- Work instruction
Look for "Ballpoint" in each line of the records, and copy the lines that have it.

"""

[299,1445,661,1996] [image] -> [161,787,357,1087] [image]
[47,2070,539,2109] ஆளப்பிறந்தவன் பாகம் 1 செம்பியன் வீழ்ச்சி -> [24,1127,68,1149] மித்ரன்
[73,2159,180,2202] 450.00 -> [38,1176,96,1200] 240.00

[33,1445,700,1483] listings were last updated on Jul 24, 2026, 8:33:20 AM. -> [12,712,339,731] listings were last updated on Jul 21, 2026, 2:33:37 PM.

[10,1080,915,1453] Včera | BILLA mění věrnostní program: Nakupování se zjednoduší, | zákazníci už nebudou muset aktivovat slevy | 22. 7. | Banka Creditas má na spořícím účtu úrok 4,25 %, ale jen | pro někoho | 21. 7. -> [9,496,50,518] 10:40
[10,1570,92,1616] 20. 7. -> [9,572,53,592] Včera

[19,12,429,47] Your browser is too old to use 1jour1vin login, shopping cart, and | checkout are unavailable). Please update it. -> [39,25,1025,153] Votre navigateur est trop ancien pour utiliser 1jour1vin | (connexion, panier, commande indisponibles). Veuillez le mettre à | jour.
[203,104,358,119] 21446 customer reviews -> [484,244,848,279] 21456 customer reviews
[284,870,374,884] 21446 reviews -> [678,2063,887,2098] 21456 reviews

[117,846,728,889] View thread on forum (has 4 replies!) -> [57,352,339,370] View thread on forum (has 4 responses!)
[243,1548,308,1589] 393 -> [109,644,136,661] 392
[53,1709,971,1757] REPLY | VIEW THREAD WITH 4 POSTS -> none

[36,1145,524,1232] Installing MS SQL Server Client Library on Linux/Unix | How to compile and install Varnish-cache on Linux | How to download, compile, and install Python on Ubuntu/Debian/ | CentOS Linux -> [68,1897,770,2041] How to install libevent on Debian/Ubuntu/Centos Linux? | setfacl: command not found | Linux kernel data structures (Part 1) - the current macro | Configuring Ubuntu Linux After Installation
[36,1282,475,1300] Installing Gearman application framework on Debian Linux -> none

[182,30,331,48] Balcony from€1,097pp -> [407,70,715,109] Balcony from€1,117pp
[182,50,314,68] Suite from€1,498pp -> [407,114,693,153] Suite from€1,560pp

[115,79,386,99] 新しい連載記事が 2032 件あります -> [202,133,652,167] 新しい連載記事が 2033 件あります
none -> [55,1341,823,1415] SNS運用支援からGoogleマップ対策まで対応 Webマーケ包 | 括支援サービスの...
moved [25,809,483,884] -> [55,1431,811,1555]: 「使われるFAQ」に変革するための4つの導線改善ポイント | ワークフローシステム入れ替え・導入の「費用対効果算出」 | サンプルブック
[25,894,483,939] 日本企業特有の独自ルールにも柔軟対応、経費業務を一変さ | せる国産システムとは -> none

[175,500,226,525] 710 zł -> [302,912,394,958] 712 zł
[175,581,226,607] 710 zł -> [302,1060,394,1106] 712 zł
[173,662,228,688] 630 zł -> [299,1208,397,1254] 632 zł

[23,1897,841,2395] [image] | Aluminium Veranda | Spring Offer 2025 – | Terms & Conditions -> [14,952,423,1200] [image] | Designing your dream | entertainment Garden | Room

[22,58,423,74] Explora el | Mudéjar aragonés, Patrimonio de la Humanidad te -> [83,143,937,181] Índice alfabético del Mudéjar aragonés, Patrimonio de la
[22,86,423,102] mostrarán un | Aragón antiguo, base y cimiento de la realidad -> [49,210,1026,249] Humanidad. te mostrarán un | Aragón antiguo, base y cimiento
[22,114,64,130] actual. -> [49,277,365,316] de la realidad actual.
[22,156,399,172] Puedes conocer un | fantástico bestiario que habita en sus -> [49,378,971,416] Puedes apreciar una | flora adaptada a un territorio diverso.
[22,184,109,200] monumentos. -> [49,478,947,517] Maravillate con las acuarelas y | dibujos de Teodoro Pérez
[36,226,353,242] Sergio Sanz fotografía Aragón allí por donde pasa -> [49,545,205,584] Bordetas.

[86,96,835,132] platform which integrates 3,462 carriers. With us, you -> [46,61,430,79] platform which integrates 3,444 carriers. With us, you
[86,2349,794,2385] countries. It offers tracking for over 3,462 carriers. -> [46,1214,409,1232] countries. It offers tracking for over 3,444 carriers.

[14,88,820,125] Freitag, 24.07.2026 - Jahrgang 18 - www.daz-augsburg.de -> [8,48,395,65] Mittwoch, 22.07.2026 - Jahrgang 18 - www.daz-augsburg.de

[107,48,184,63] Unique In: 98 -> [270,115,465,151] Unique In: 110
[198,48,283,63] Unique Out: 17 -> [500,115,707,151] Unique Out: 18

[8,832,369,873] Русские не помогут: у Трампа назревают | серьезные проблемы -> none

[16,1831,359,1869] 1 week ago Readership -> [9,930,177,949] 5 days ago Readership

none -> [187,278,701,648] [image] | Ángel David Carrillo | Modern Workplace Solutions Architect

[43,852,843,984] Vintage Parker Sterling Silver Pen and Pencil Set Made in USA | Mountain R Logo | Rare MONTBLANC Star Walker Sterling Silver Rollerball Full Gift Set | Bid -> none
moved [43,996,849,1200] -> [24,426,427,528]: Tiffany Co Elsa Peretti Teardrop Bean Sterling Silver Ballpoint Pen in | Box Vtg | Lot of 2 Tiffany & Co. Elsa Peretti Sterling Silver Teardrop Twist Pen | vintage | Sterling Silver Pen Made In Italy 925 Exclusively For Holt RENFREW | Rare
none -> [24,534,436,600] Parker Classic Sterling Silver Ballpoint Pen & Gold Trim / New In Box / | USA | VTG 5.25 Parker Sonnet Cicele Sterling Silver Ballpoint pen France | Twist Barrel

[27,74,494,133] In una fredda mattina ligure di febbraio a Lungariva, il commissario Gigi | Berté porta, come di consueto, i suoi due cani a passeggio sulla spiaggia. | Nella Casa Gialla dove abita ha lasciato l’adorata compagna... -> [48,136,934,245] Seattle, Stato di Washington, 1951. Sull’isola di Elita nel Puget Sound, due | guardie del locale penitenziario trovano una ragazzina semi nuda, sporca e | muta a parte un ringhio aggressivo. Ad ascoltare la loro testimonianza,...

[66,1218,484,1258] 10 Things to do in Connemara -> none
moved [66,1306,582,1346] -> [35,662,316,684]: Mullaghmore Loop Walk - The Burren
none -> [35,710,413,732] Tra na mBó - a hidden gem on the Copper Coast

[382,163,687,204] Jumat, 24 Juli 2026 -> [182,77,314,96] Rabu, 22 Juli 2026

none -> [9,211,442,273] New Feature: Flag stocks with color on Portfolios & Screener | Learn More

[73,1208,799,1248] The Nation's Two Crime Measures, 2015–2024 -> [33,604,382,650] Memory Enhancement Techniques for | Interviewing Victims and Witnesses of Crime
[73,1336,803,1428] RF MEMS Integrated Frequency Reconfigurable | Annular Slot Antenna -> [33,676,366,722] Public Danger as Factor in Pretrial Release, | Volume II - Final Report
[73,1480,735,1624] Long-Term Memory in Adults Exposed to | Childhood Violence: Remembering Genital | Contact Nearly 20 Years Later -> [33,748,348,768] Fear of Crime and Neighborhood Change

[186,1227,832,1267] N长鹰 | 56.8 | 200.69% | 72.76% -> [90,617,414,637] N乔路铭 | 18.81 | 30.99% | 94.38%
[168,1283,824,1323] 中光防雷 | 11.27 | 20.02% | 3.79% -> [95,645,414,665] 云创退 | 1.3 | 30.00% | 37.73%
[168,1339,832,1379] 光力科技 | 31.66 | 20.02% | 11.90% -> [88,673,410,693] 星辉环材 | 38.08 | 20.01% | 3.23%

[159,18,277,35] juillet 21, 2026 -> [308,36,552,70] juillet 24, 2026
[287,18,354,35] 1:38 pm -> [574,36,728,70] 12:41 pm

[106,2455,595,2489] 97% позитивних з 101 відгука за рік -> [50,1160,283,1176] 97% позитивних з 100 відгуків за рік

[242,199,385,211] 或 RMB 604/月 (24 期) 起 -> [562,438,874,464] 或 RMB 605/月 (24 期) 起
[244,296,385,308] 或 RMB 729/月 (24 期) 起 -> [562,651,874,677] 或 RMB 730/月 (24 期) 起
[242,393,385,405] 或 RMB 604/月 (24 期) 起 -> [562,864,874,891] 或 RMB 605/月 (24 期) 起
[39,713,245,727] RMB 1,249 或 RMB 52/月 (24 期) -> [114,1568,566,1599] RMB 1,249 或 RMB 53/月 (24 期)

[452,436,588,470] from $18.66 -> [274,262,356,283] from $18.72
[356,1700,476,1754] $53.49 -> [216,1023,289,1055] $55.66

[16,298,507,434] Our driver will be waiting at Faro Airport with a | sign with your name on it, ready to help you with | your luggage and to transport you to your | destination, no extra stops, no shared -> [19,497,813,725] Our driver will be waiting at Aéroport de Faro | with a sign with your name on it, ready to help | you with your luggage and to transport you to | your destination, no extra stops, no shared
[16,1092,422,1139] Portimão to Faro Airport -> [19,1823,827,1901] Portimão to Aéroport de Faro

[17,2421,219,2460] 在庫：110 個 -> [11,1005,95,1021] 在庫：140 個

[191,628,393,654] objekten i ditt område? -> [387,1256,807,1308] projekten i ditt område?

"""

- Task response
moved [43,996,849,1200] -> [24,426,427,528]: Tiffany Co Elsa Peretti Teardrop Bean Sterling Silver Ballpoint Pen in | Box Vtg | Lot of 2 Tiffany & Co. Elsa Peretti Sterling Silver Teardrop Twist Pen | vintage | Sterling Silver Pen Made In Italy 925 Exclusively For Holt RENFREW | Rare
none -> [24,534,436,600] Parker Classic Sterling Silver Ballpoint Pen & Gold Trim / New In Box / | USA | VTG 5.25 Parker Sonnet Cicele Sterling Silver Ballpoint pen France | Twist Barrel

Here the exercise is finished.